• [WHAT TO WORK ON]
The answer should be each line from the entries below that has the word "Beauty" in it.

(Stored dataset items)
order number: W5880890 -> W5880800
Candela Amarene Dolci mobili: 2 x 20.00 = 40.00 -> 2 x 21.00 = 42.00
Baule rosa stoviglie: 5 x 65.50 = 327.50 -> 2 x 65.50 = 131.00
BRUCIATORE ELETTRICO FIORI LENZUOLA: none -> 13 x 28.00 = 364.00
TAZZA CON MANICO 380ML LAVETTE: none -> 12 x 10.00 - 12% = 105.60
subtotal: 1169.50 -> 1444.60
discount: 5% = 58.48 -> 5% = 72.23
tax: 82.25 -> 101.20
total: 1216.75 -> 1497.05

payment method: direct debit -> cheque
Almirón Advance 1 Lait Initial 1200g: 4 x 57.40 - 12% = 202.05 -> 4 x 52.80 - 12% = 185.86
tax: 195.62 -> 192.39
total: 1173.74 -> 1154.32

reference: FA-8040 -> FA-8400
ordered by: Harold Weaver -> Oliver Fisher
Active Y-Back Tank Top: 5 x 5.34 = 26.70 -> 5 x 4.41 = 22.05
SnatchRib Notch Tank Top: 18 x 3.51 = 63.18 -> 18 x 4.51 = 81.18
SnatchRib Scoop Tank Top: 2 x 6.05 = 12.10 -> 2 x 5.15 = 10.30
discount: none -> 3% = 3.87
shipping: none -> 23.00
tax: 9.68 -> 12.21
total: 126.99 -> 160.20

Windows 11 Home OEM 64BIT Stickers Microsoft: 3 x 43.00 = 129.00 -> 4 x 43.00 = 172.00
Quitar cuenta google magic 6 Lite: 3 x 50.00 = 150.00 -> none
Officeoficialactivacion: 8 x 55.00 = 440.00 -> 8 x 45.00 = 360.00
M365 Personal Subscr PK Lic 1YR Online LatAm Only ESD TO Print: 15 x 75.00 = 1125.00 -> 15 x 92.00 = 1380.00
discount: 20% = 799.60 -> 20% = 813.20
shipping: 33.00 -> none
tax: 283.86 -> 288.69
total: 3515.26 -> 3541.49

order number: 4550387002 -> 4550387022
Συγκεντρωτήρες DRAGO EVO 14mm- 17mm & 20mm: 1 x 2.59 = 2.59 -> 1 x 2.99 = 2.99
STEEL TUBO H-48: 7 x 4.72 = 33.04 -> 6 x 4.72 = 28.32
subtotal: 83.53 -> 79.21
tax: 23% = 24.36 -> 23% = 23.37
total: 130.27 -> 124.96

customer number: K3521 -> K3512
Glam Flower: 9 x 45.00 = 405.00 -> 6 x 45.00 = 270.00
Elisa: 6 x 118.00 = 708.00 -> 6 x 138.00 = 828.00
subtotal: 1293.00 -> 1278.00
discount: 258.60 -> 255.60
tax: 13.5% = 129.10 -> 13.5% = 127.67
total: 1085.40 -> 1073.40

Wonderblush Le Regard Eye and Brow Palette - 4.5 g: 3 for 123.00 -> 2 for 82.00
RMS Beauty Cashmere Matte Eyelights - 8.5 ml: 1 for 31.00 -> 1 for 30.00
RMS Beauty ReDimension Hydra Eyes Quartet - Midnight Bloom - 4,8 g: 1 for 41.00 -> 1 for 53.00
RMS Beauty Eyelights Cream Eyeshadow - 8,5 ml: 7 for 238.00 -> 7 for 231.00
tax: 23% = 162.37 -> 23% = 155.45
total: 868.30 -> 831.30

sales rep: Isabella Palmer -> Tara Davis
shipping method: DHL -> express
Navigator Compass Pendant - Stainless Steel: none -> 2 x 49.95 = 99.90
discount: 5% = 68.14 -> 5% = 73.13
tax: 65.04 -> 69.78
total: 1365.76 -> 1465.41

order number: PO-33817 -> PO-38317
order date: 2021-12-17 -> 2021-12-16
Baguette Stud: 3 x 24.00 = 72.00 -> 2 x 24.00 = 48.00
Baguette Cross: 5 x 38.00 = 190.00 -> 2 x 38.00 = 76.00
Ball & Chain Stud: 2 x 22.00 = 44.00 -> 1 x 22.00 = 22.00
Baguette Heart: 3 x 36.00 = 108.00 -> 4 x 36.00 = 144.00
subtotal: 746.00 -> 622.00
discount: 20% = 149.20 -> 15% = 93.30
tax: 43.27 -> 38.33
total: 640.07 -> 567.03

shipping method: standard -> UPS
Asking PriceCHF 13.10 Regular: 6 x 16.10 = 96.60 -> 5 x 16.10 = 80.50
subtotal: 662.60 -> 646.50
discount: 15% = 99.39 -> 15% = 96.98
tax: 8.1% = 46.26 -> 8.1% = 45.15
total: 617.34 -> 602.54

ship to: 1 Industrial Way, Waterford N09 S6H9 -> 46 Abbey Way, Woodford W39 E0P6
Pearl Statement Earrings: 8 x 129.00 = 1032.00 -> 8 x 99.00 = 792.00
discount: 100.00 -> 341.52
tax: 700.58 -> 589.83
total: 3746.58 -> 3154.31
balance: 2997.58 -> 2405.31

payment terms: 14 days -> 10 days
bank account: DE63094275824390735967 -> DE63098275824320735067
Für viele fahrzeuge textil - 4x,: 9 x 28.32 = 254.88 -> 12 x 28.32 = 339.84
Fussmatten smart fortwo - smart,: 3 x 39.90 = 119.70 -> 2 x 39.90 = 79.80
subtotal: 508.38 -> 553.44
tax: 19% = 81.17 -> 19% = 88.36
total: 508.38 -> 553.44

• [EXERCISE ANSWER]
RMS Beauty Cashmere Matte Eyelights - 8.5 ml: 1 for 31.00 -> 1 for 30.00
RMS Beauty ReDimension Hydra Eyes Quartet - Midnight Bloom - 4,8 g: 1 for 41.00 -> 1 for 53.00
RMS Beauty Eyelights Cream Eyeshadow - 8,5 ml: 7 for 238.00 -> 7 for 231.00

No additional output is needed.